* **AIM OF THE TASK**
Transcribe exactly the lines below that begin at the line with "HMAS T-Shirt: 3" and stop after the line with "Montage London Beauty", leaving out every picture.

* **DATA**
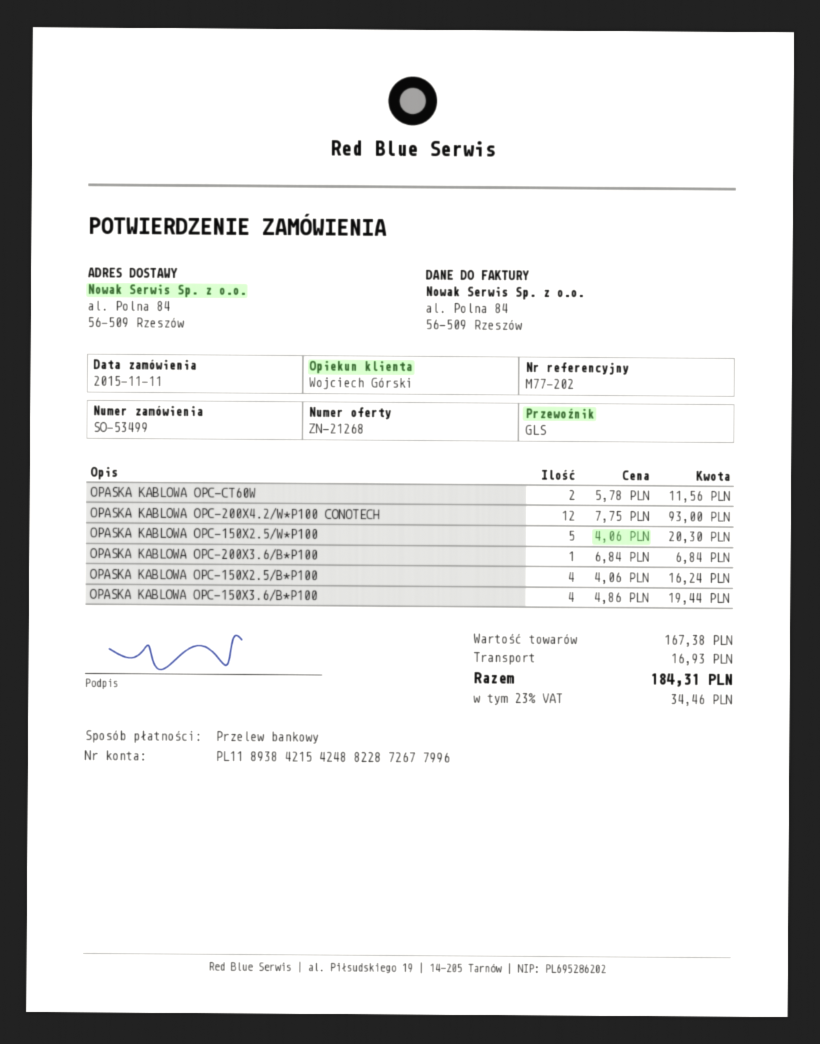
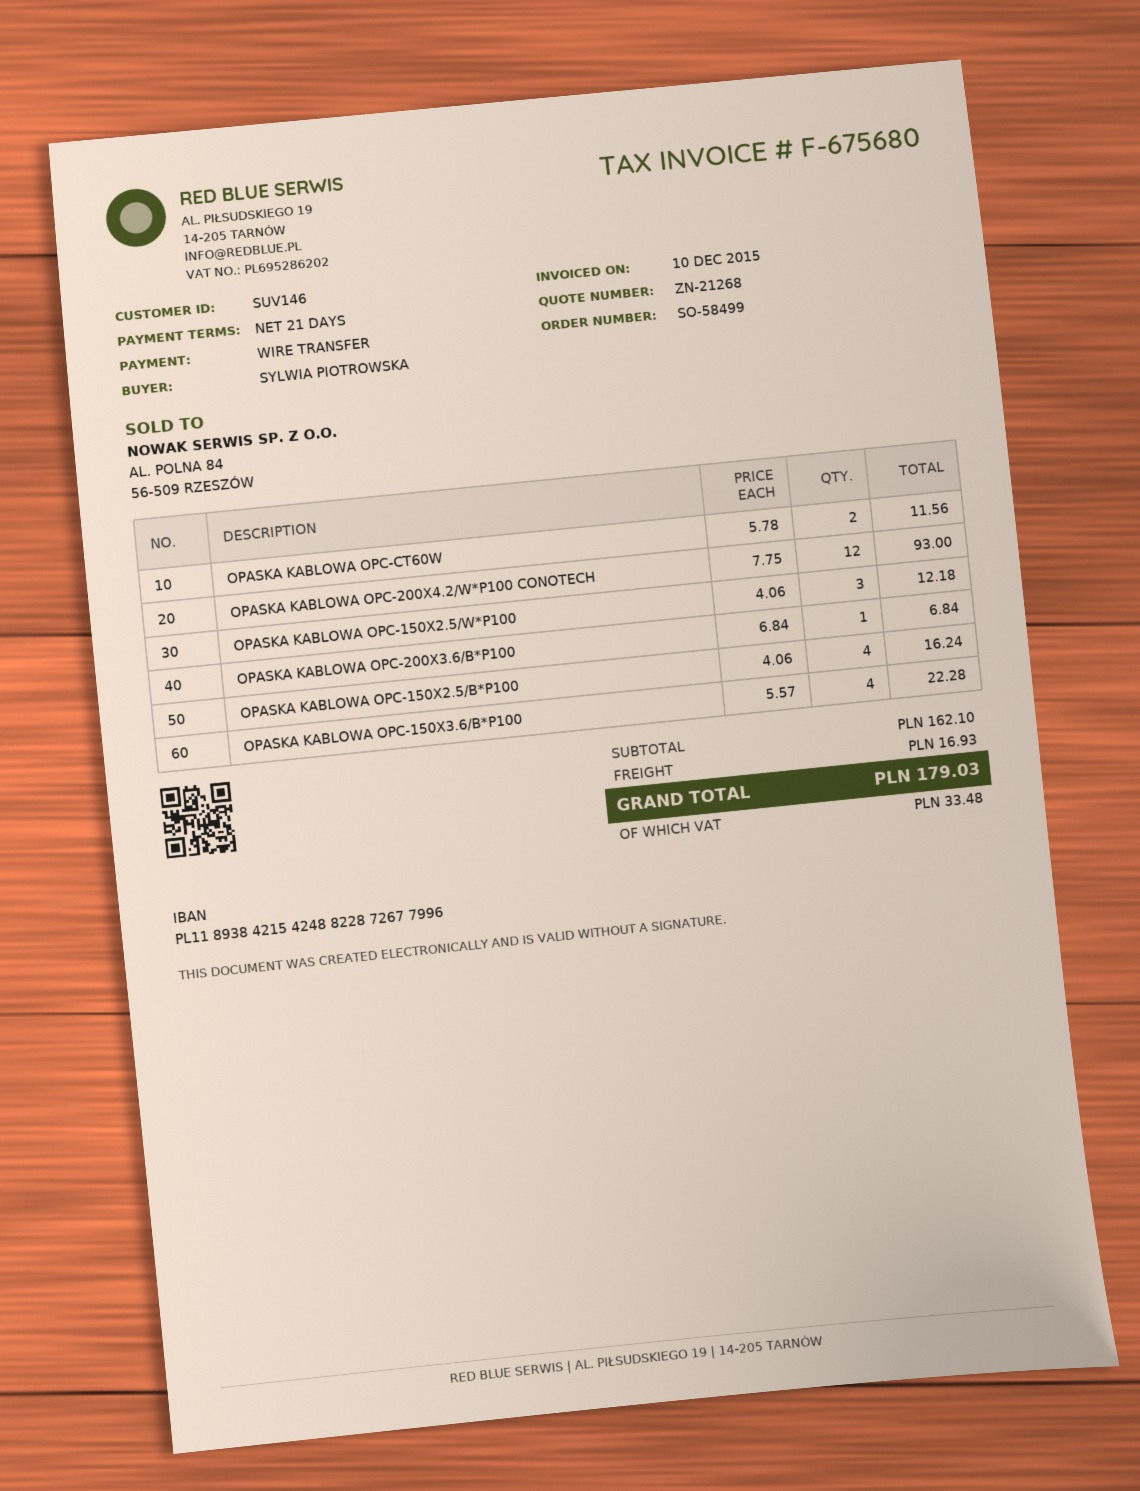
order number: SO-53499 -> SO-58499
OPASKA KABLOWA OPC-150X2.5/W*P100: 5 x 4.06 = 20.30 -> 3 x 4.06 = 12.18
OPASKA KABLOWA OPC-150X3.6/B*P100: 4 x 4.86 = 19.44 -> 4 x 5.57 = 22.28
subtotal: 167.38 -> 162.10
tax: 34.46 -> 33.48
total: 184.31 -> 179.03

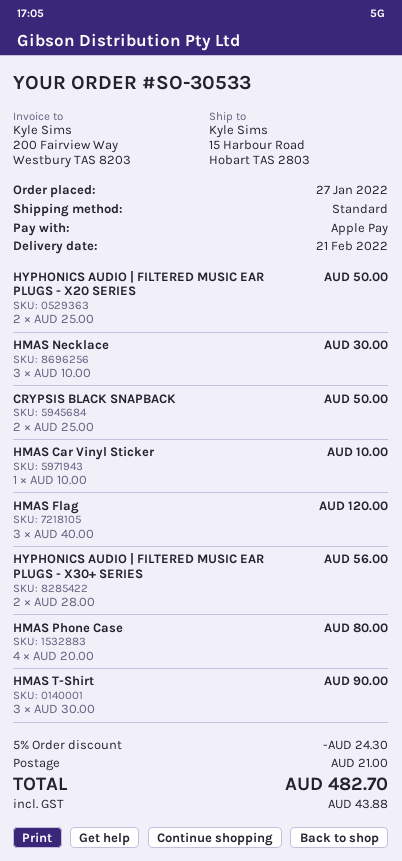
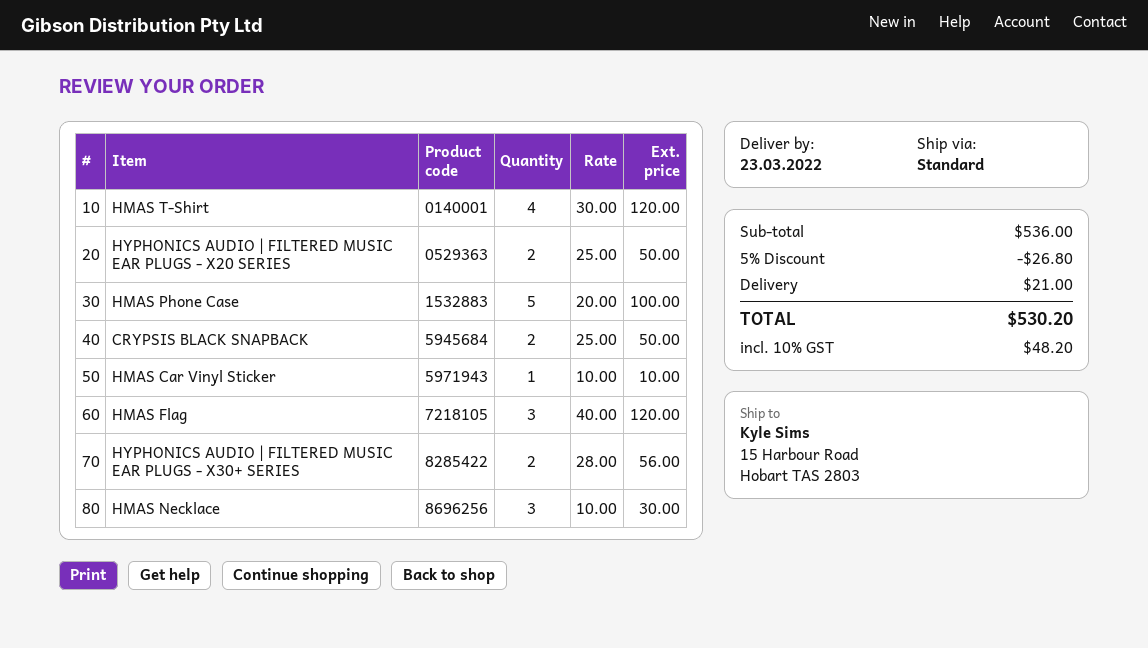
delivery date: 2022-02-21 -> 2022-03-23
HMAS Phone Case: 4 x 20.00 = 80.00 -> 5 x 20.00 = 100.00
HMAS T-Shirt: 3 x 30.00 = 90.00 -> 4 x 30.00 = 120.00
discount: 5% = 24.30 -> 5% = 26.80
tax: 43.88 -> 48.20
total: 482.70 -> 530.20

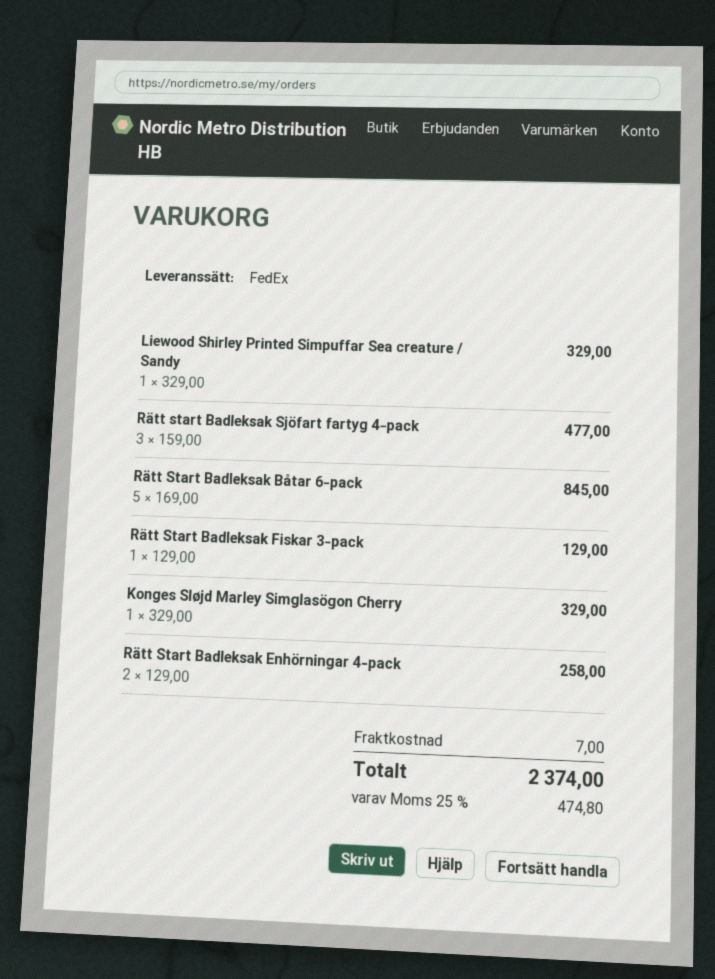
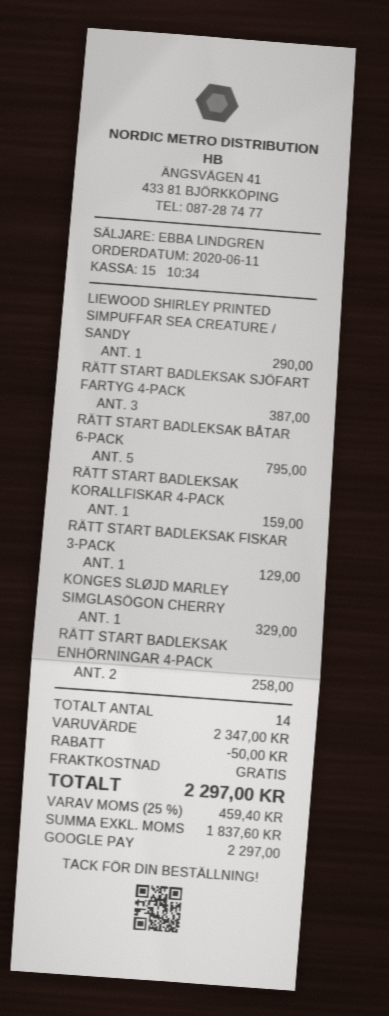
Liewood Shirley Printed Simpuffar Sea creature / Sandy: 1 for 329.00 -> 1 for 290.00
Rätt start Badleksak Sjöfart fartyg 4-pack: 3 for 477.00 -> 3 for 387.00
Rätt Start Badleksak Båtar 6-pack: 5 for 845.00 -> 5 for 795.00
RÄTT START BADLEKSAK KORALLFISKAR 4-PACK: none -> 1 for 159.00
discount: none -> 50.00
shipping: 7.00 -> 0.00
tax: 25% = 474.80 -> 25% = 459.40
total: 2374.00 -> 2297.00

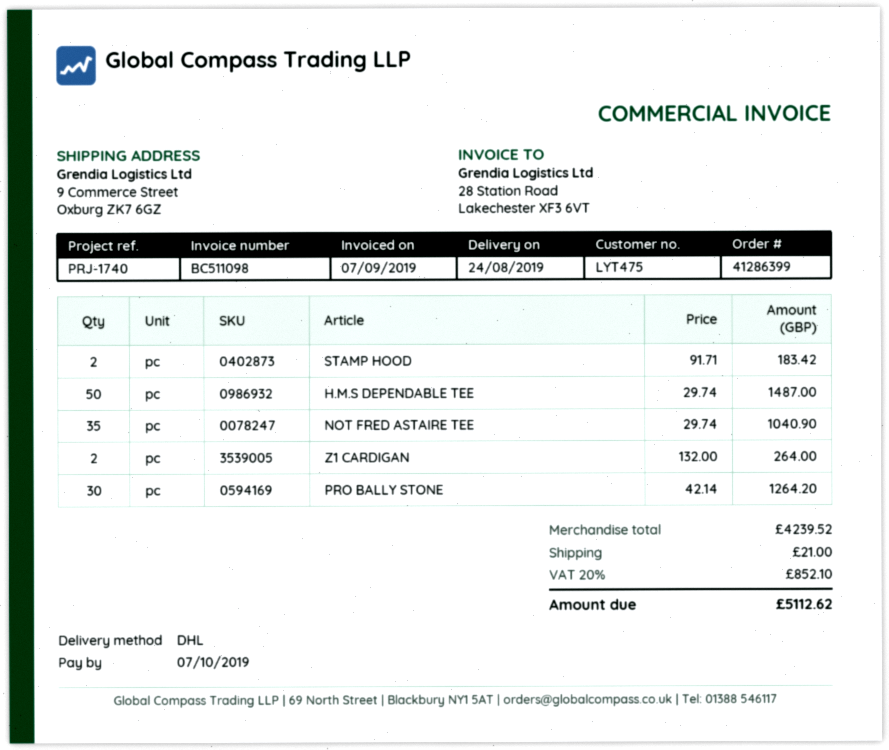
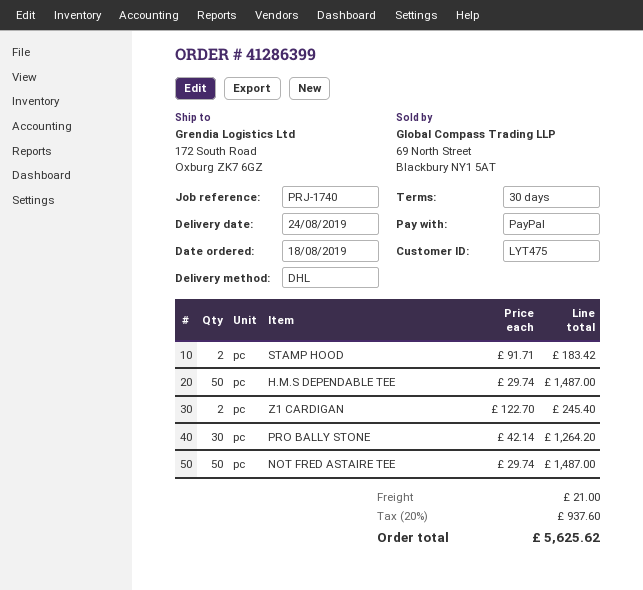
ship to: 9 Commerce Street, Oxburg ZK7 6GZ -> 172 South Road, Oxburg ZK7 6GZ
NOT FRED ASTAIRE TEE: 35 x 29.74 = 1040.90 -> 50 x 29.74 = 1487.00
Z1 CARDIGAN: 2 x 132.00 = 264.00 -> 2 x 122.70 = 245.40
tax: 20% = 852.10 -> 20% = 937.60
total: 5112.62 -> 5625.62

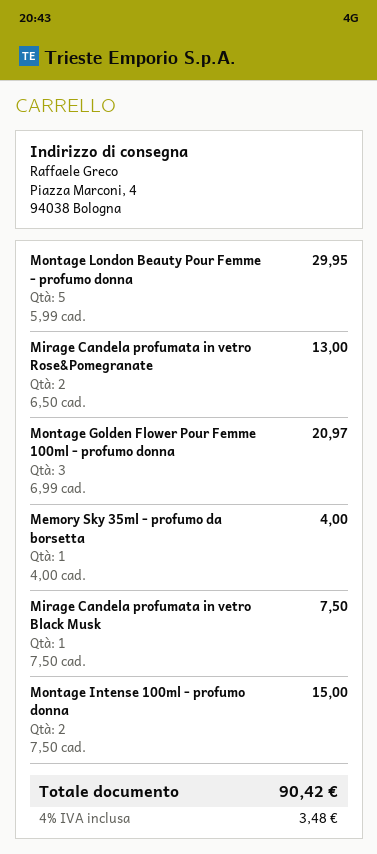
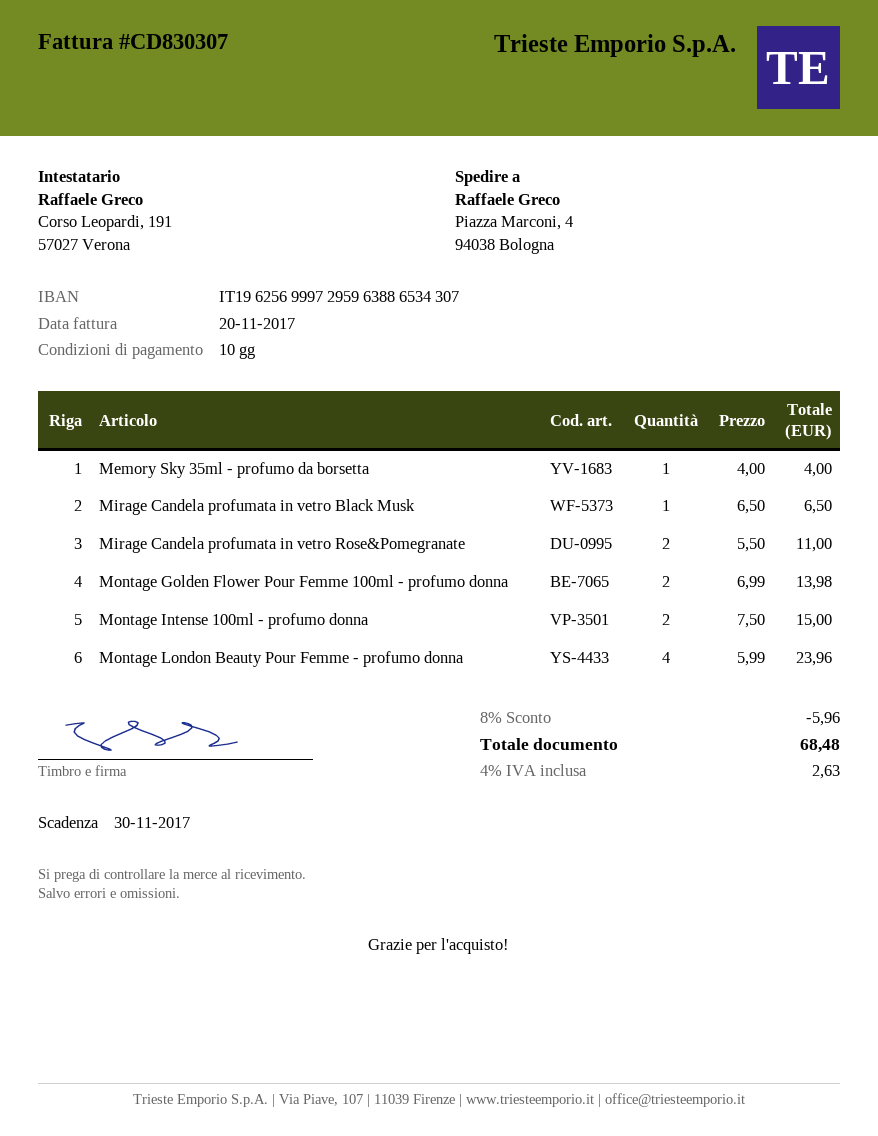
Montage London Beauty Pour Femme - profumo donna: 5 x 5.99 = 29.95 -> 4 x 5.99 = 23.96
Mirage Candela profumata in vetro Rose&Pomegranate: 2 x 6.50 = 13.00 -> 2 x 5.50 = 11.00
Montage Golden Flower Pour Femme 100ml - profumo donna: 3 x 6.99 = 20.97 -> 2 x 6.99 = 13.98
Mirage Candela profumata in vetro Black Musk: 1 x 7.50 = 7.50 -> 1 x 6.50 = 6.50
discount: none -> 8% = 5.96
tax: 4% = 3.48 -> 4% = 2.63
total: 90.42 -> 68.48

* **SOLUTION**
HMAS T-Shirt: 3 x 30.00 = 90.00 -> 4 x 30.00 = 120.00
discount: 5% = 24.30 -> 5% = 26.80
tax: 43.88 -> 48.20
total: 482.70 -> 530.20

Liewood Shirley Printed Simpuffar Sea creature / Sandy: 1 for 329.00 -> 1 for 290.00
Rätt start Badleksak Sjöfart fartyg 4-pack: 3 for 477.00 -> 3 for 387.00
Rätt Start Badleksak Båtar 6-pack: 5 for 845.00 -> 5 for 795.00
RÄTT START BADLEKSAK KORALLFISKAR 4-PACK: none -> 1 for 159.00
discount: none -> 50.00
shipping: 7.00 -> 0.00
tax: 25% = 474.80 -> 25% = 459.40
total: 2374.00 -> 2297.00

ship to: 9 Commerce Street, Oxburg ZK7 6GZ -> 172 South Road, Oxburg ZK7 6GZ
NOT FRED ASTAIRE TEE: 35 x 29.74 = 1040.90 -> 50 x 29.74 = 1487.00
Z1 CARDIGAN: 2 x 132.00 = 264.00 -> 2 x 122.70 = 245.40
tax: 20% = 852.10 -> 20% = 937.60
total: 5112.62 -> 5625.62

Montage London Beauty Pour Femme - profumo donna: 5 x 5.99 = 29.95 -> 4 x 5.99 = 23.96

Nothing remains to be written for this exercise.